Before-and-after change data
++++
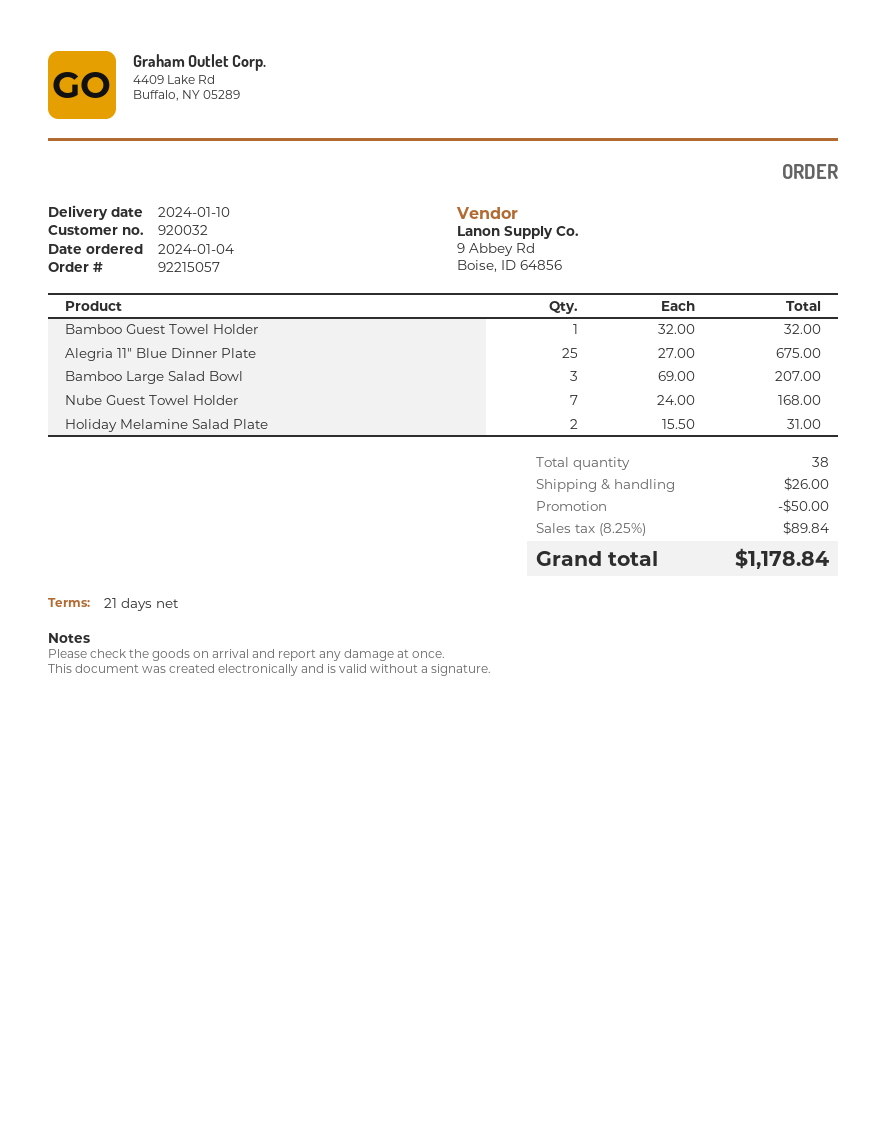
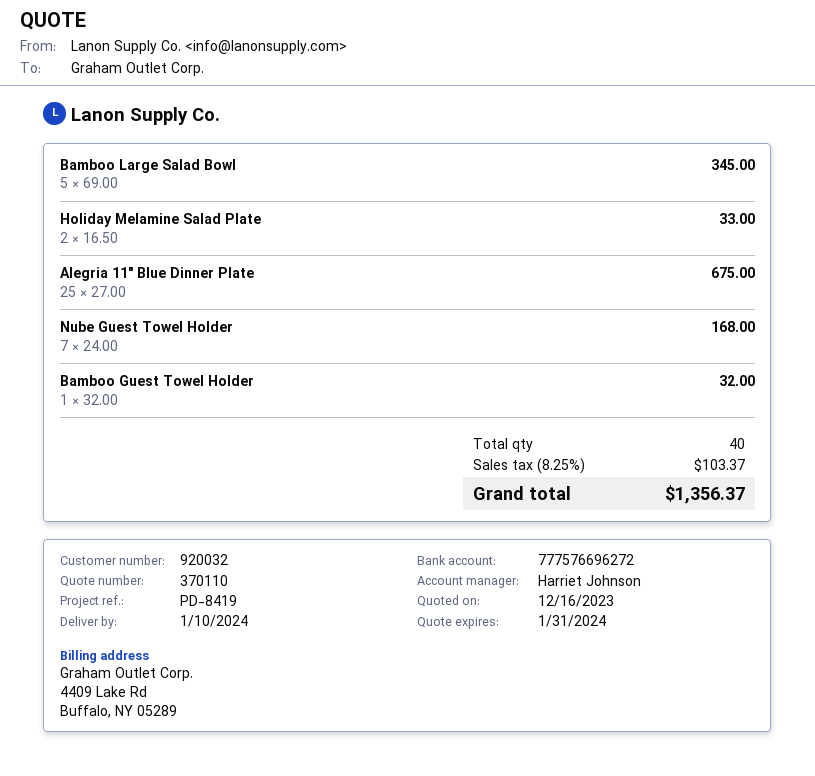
Bamboo Large Salad Bowl: 3 x 69.00 = 207.00 -> 5 x 69.00 = 345.00
Holiday Melamine Salad Plate: 2 x 15.50 = 31.00 -> 2 x 16.50 = 33.00
total quantity: 38 -> 40
discount: 50.00 -> none
shipping: 26.00 -> none
tax: 8.25% = 89.84 -> 8.25% = 103.37
total: 1178.84 -> 1356.37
++++
§ Your assignment
Count the lines in the records above that contain the word "none", and reply with only that number.

§ Problem solution
2